Ketika ku renungkan ucapan ibu, terasa olehku bagaimana romantisnya orang dahulu berkasih sayang. Mendengar suara adzan menjadi salah satu alat pelepas rindu. Mereka hanya beberapa kali bertemu –itupun dengan didampingi oleh mahram atau saudara perempuan—lalu bertunangan dan langsung menikah. Proses mereka agaknya mendekati periode ta’aruf dan khitbah yang kini banyak dianjurkan sebab sesuai syariat.
Biasanya, kurang lebih satu jam sebelum jatuh waktu shalat, sang muadzin tua sudah berangkat ke masjid. Kadang beliau membawa berbagai majalah, buku atau tulisan yang nantinya akan difotokopi di toko buku di sebelah masjid. Fotokopi tulisan itu biasanya ditempel di papan pengumuman masjid dan ada juga yang dibagi-bagikan ke jamaah. Isinya sebagian besar tentang agama.
Setibanya di masjid, dia biasanya akan berjumpa dengan seorang lelaki bernama Yono. Meskipun bukan gharim masjid, si Yono yang bisu ini rajin sekali membersihkan masjid kami.

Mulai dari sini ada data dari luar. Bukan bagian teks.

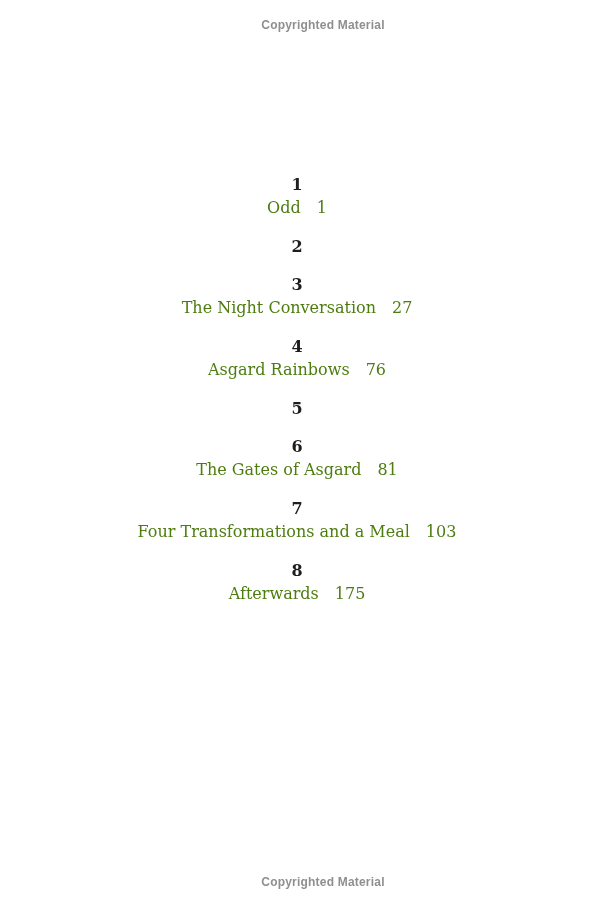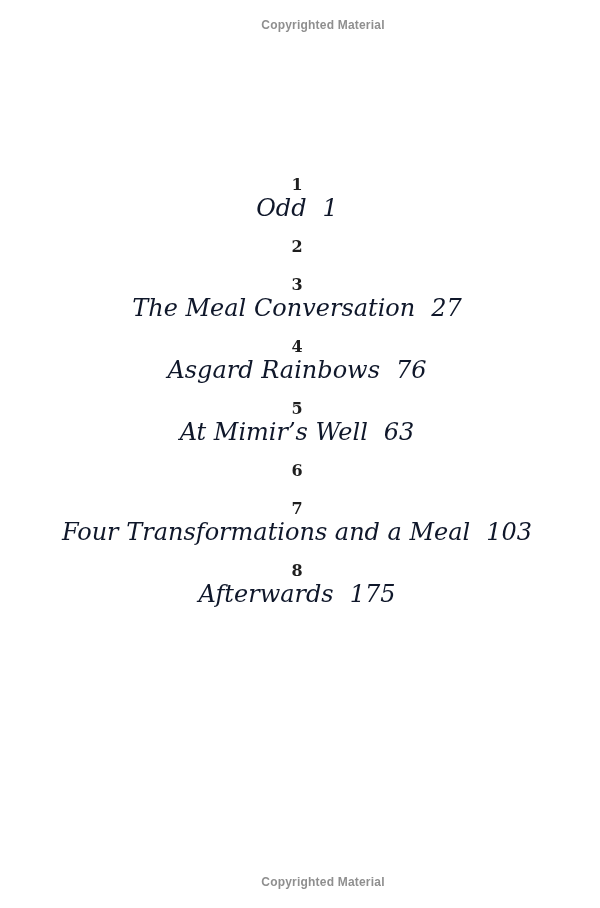--- a/index.html
+++ b/index.html
@@ -45,24 +45,23 @@
   }
   .chapter-num {
     font-family: "DejaVu Serif", "Liberation Serif", serif;
     font-weight: bold;
     font-size: 16px;
     line-height: 22px;
     color: #1e1e1e;
   }
   .chapter-line {
     font-family: "DejaVu Serif", "Liberation Serif", serif;
-    font-style: italic;
-    font-size: 24px;
+    font-size: 16px;
     line-height: 24px;
-    color: #0f172a;
+    color: #4d7c0f;
     white-space: nowrap;
   }
   .chapter-page {
     margin-left: 16px;
   }
 </style>
 </head>
 <body>
 
 <div class="page">
@@ -74,35 +73,35 @@
     <div class="chapter-num">1</div>
     <div class="chapter-line"><span class="chapter-title">Odd</span><span class="chapter-page">1</span></div>
   </div>
 
   <div class="chapter">
     <div class="chapter-num">2</div>
   </div>
 
   <div class="chapter">
     <div class="chapter-num">3</div>
-    <div class="chapter-line"><span class="chapter-title">The Meal Conversation</span><span class="chapter-page">27</span></div>
+    <div class="chapter-line"><span class="chapter-title">The Night Conversation</span><span class="chapter-page">27</span></div>
   </div>
 
   <div class="chapter">
     <div class="chapter-num">4</div>
     <div class="chapter-line"><span class="chapter-title">Asgard Rainbows</span><span class="chapter-page">76</span></div>
   </div>
 
   <div class="chapter">
     <div class="chapter-num">5</div>
-    <div class="chapter-line"><span class="chapter-title">At Mimir’s Well</span><span class="chapter-page">63</span></div>
   </div>
 
   <div class="chapter">
     <div class="chapter-num">6</div>
+    <div class="chapter-line"><span class="chapter-title">The Gates of Asgard</span><span class="chapter-page">81</span></div>
   </div>
 
   <div class="chapter">
     <div class="chapter-num">7</div>
     <div class="chapter-line"><span class="chapter-title">Four Transformations and a Meal</span><span class="chapter-page">103</span></div>
   </div>
 
   <div class="chapter">
     <div class="chapter-num">8</div>
     <div class="chapter-line"><span class="chapter-title">Afterwards</span><span class="chapter-page">175</span></div>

Umumnya, sebelum waktu shalat tiba, si Yono akan menyapu dan mengepel masjid.
Karena keduanya sering terlibat dalam penyelenggaraan shalat, maka sang muadzin tua pun akhirnya jadi bersahabat dengan si Yono. Ketika waktu adzan hampir tiba, biasanya si Yono akan menunjuk mimbar dan menyergah si muadzin tua sebagai isyarat untuk menyuruhnya segera melantunkan bang. Tak hanya itu, si Yono pun sudah punya ‘jatah’ khusus tiap bulan dari sang muadzin tua. Jika lelaki tua itu lupa atau terlambat memberikannya, maka si Yono akan menunjuk sepeda motornya dan mengayunkan telapak tangan sebagai isyarat minta uang. Seakan-akan lelaki bisu itu berkata: ‘’Mana uang bensin saya bulan ini?’’

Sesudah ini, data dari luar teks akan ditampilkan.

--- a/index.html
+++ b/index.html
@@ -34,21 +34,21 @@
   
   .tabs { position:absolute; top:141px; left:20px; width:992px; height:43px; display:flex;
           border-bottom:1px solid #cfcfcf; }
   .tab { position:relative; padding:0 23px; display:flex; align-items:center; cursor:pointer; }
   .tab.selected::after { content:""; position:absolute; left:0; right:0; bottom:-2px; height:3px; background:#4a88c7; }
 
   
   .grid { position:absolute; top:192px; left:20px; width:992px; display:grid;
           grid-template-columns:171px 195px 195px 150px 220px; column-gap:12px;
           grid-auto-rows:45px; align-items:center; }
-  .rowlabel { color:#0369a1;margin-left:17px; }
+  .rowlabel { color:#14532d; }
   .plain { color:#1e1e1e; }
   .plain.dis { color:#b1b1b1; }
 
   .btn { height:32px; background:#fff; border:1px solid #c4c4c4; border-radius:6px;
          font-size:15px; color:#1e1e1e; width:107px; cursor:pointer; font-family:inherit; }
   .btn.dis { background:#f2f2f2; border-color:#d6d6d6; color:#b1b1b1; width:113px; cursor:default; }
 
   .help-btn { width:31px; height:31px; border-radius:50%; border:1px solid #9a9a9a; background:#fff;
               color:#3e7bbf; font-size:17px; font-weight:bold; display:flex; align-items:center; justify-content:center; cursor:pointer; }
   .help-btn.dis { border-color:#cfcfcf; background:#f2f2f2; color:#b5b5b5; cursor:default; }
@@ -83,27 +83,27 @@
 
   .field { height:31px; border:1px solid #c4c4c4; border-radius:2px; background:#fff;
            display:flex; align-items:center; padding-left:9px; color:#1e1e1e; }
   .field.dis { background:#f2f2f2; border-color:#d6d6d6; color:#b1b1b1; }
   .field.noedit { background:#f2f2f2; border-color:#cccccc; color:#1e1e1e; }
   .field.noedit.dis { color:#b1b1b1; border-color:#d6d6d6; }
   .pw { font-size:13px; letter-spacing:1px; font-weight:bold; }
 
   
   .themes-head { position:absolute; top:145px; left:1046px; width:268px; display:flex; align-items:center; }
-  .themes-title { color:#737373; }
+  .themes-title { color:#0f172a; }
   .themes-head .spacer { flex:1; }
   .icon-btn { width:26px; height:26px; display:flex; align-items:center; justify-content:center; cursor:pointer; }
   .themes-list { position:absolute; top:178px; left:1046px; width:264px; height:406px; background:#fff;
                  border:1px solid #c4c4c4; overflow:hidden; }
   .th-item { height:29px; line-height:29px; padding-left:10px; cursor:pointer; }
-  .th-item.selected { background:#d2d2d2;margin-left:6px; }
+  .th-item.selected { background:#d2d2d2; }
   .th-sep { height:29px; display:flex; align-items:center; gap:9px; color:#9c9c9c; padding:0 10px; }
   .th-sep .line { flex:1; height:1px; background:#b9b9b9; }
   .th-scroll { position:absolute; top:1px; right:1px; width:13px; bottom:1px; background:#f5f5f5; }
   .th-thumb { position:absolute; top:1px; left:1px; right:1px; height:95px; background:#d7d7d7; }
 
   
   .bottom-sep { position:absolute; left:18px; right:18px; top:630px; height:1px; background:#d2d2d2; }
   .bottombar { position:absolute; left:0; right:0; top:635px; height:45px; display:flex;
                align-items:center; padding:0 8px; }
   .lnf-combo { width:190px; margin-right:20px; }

Karena bertugas adzan paling tidak dua kali sehari, akhirnya muadzin tua itu kini sudah memiliki satu kunci cadangan masjid. Dengan demikian, dia semakin leluasa untuk menunaikan tugasnya. Dia pun bahkan sudah menyebut dirinya sebagai ‘’gharim cadangan’’ atau ‘’gharim ban serep’’. Dibantu oleh si Yono yang juga merangkap sebagai penanggung jawab sound system, duet keduanya telah membuat penyelenggaraan shalat di masjid kami jadi sangat terbantu.
Kadang, sound system di masjid rusak. Akibatnya, lantunan adzan sang muadzin tua pun terhambat. Malah pernah pula lucunya, si muadzin tua sudah semangat melantunkan adzan, ternyata si Yono belum mengaktifkan pengeras suara. Jadinya, adzan waktu itu tidak terdengar penuh dari awal. Tiba-tiba saja sudah di bait ketiga, baru kedengaran lantunan adzan sang bilal tua.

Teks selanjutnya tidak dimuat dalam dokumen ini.